*WORK INSTRUCTION*: Among the lines below, output only those between the line holding "subtotal: 120.76 -> 66.90" and the line holding "total: 8221.20 -> 8479.12", inclusive, exactly as written and with no pictures.

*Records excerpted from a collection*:
• • • • • • •

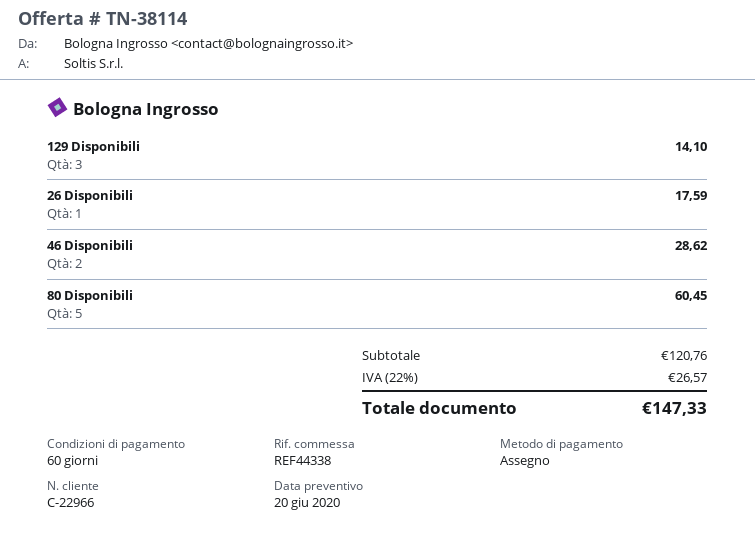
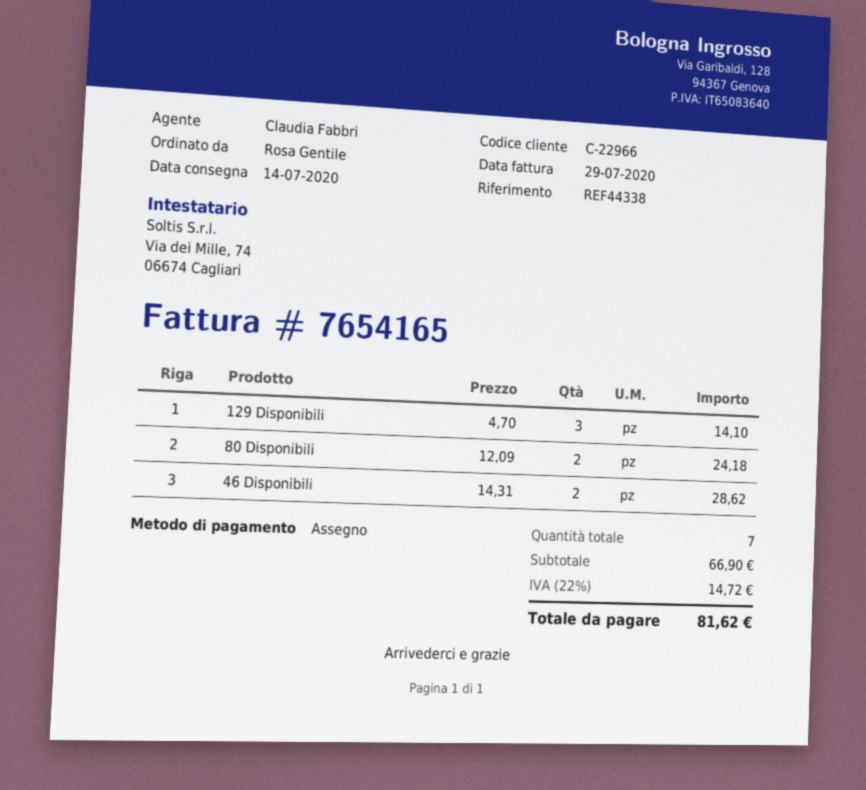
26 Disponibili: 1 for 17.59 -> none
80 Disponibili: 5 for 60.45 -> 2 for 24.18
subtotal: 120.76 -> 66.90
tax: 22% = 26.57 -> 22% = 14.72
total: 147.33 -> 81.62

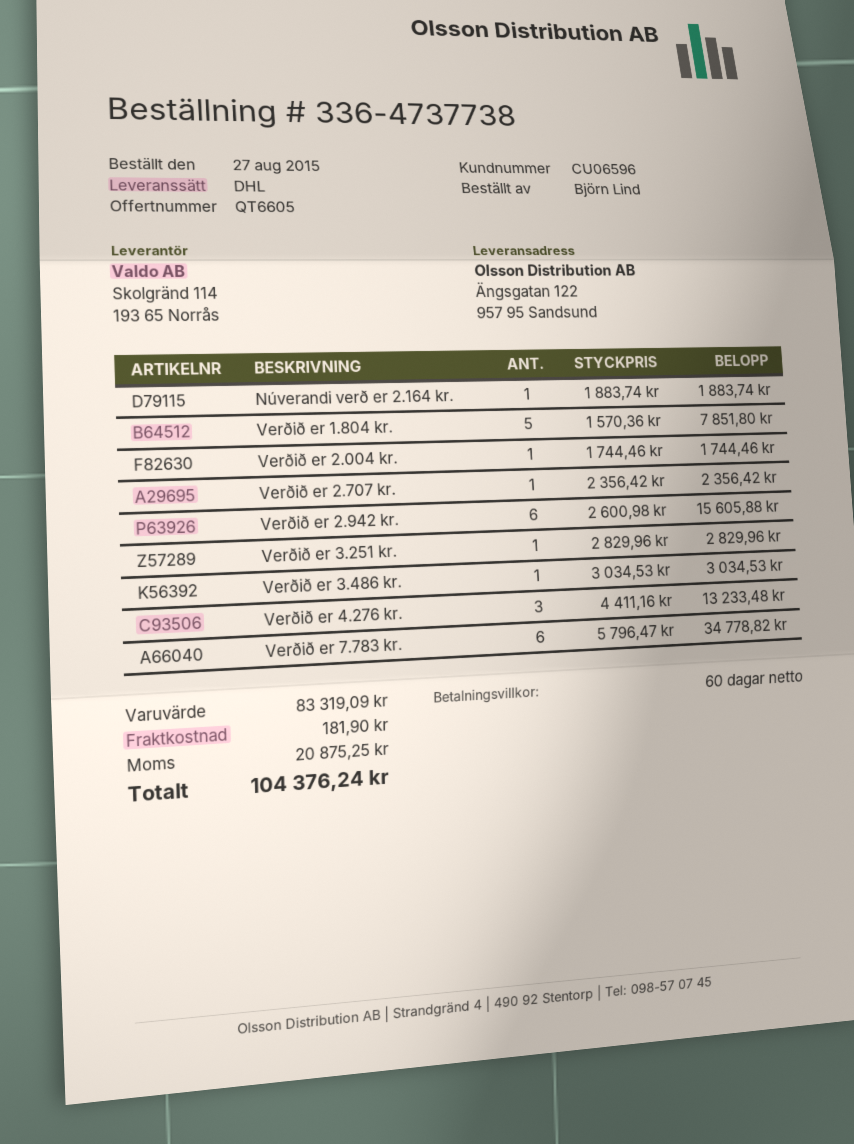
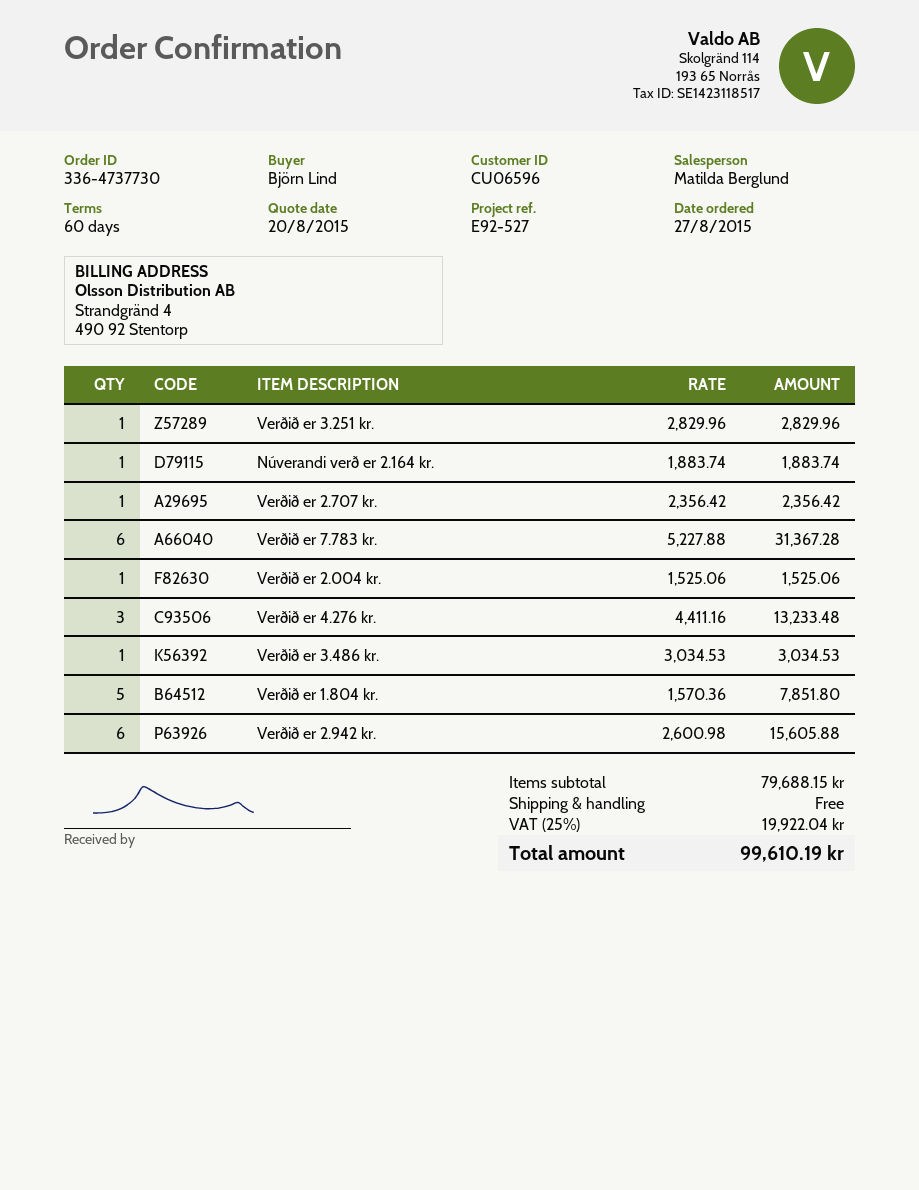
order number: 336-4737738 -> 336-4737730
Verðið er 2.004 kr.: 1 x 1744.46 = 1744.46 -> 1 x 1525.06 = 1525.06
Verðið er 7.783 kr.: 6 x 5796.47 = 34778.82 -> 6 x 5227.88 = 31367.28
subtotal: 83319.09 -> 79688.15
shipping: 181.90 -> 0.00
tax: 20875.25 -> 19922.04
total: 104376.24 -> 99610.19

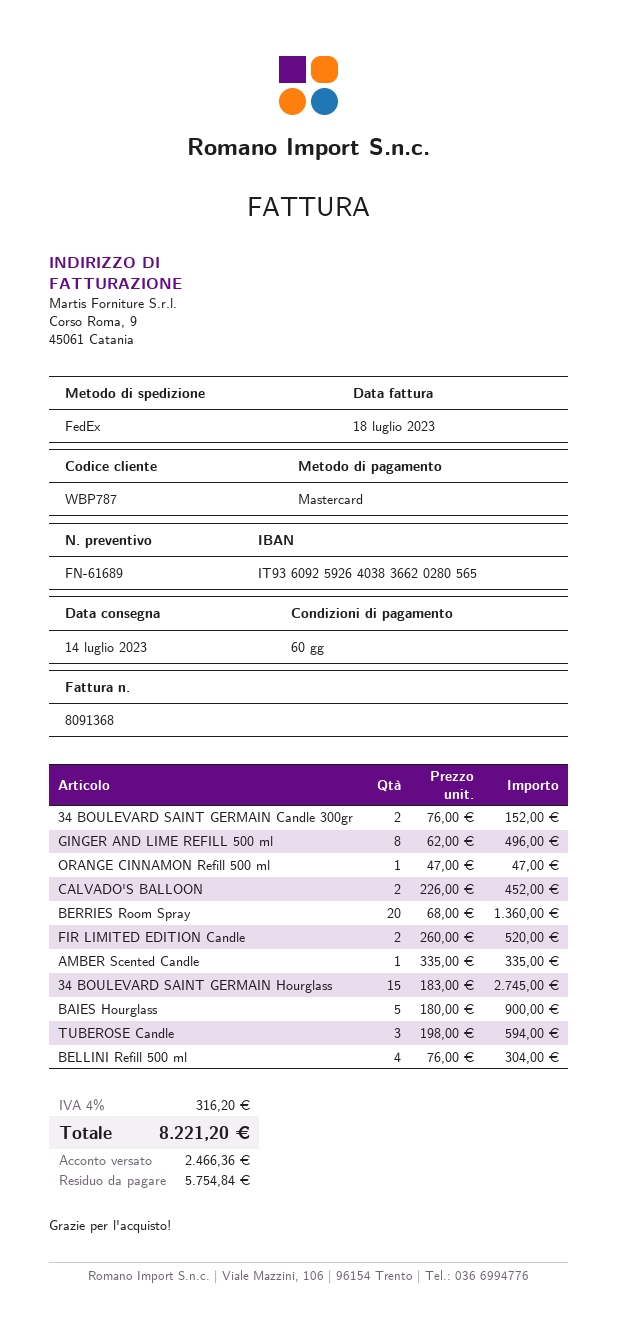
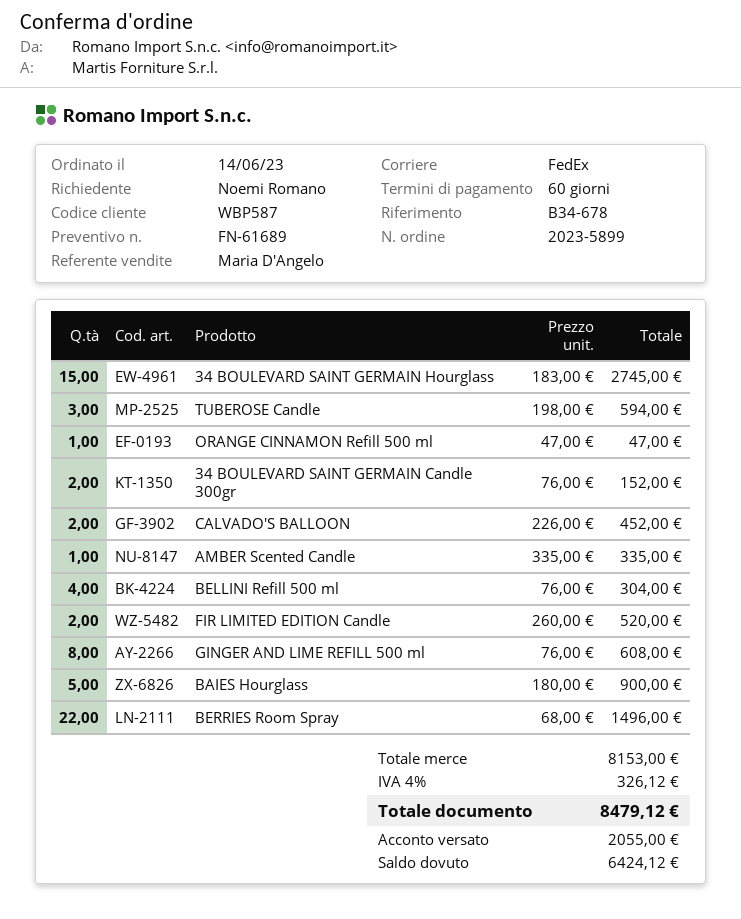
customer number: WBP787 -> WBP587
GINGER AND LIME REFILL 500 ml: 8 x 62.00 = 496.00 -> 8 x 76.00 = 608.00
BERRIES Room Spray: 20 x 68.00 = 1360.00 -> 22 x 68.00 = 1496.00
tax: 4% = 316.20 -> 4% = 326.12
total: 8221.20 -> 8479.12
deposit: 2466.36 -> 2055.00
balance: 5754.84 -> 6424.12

• • • • • • •

*RESULT BELOW*:
subtotal: 120.76 -> 66.90
tax: 22% = 26.57 -> 22% = 14.72
total: 147.33 -> 81.62

order number: 336-4737738 -> 336-4737730
Verðið er 2.004 kr.: 1 x 1744.46 = 1744.46 -> 1 x 1525.06 = 1525.06
Verðið er 7.783 kr.: 6 x 5796.47 = 34778.82 -> 6 x 5227.88 = 31367.28
subtotal: 83319.09 -> 79688.15
shipping: 181.90 -> 0.00
tax: 20875.25 -> 19922.04
total: 104376.24 -> 99610.19

customer number: WBP787 -> WBP587
GINGER AND LIME REFILL 500 ml: 8 x 62.00 = 496.00 -> 8 x 76.00 = 608.00
BERRIES Room Spray: 20 x 68.00 = 1360.00 -> 22 x 68.00 = 1496.00
tax: 4% = 316.20 -> 4% = 326.12
total: 8221.20 -> 8479.12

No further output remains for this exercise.